There is no coming here; nor was there for the judgment of Jezebel. That
was practically Babylon; and she is judged before Christ comes. This is
spued out of Christ's mouth, cast off as worthless to Him; but the general
body is judged as the world. The Lord's coming is in Thyatira for the
saints, and in Philadelphia too. That is its aspect as to the assembly, and
that only. Sardis is reduced, if unrepentant, to the condition of the
world, and judged as such. When the state of Laodicea arrives, the assembly
is disowned and rejected of Christ in that character: but for that His
coming is not to be spoken of. Although Thyatira goes down to the end and
closes ecclesiastically the assembly's history, yet only in the first three
is the assembly at large treated as the subject of repentance. In Thyatira
space had been given Jezebel to repent, and she did not: and the scene is
to close and be replaced by the kingdom. In this respect the last four
assemblies go together. There is no prospect of repentance of the whole
assembly, or restoration. Sardis is called to hold fast and repent, and
remember what she had received; but, if she does not watch, is to be
treated as the world. Hence, as we have seen, the call to hear is addressed
to overcomers, after the promise.
The character of Christ in connection with this assembly must not be passed
over. It brings out the passage from the various condition of the assembly
to His authority above and beyond it over the world. Christ personally
takes up what the assembly has ceased to be. He is the Amen, the
fulfillment and verifier of all the promises, the real witness and revealer
of God and of truth, when the assembly is not; and the beginning of the
creation of God-Head over all things, and the glory and witness of what it
is as from God-as the new creation. The assembly ought to have displayed
the power of the new creation by the Holy Ghost; as if any man is in
Christ, it is a new creation, where all things are of God. We, as its
firstfruits, are created again in Him. The assembly has thus the things
which remain. (2 Cor. 3) But she has been an unfaithful witness of it. Does
she possess a part in it ? It is because Christ does, and He is the true
beginning of it as really displayed. The responsible witness of it by the
Holy Ghost having failed, Christ now takes it up, coming in for its
effectual display.
But the series of preparatory events in the world must first be gone into.

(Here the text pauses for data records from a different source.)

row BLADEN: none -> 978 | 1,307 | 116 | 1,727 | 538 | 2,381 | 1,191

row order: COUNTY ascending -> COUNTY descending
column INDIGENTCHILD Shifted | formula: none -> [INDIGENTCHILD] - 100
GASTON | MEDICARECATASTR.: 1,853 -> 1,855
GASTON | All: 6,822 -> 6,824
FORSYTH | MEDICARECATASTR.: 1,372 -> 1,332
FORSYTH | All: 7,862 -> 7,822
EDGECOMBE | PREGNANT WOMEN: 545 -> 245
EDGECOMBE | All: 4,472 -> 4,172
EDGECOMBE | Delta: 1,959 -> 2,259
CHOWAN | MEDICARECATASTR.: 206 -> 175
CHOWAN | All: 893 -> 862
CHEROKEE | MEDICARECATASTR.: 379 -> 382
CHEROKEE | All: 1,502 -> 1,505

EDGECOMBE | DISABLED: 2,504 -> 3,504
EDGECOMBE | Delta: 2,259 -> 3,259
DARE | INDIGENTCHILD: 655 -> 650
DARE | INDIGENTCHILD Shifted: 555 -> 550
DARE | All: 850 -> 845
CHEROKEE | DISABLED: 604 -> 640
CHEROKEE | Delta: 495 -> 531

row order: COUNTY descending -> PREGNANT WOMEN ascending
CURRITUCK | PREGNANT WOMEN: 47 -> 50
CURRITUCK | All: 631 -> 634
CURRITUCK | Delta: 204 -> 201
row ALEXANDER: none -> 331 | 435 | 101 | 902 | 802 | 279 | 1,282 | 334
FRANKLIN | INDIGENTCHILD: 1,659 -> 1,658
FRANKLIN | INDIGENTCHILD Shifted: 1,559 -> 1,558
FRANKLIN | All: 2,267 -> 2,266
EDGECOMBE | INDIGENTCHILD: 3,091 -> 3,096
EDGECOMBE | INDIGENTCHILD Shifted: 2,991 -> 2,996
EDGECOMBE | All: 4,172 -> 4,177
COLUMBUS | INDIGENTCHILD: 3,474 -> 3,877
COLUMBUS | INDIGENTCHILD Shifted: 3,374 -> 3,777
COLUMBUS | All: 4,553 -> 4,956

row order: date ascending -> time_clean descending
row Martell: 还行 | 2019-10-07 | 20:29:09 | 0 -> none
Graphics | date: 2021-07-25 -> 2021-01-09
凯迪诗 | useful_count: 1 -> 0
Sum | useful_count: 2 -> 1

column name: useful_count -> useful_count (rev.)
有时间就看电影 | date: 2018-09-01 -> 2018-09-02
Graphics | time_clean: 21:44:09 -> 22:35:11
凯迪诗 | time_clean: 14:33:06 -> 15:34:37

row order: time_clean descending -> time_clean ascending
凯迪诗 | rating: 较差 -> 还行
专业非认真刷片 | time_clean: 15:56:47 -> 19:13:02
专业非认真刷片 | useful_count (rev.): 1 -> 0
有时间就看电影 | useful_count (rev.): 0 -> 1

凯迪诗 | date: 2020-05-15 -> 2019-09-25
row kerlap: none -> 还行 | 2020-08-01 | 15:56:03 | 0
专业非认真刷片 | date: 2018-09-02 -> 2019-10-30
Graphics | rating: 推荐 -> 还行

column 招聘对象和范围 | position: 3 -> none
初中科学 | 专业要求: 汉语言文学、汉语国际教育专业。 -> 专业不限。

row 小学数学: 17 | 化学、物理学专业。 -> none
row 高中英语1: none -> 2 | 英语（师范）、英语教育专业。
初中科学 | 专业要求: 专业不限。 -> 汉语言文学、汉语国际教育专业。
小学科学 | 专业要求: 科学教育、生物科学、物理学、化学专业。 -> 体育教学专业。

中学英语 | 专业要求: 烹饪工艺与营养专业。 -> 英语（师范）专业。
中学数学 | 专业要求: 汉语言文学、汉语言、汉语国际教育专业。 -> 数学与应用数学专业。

And it is to be remarked, that there is no mention here of the fact of the
Lord's coming in reference to the assembly. It is promised that He will
come quickly; and the assembly is threatened with being spued out of His
mouth. But the fact of His coming for His own, or the assembly's rapture at
any time, is not stated. This falls in fully with what we have seen of
John's ministry [see note #9]
-his being occupied with the manifestation of the Lord on earth, and scarce
touching (and only when needed on leaving the disciples) on heavenly
promises. In John 14 and 17 he does it exceptionally. Here it is left out.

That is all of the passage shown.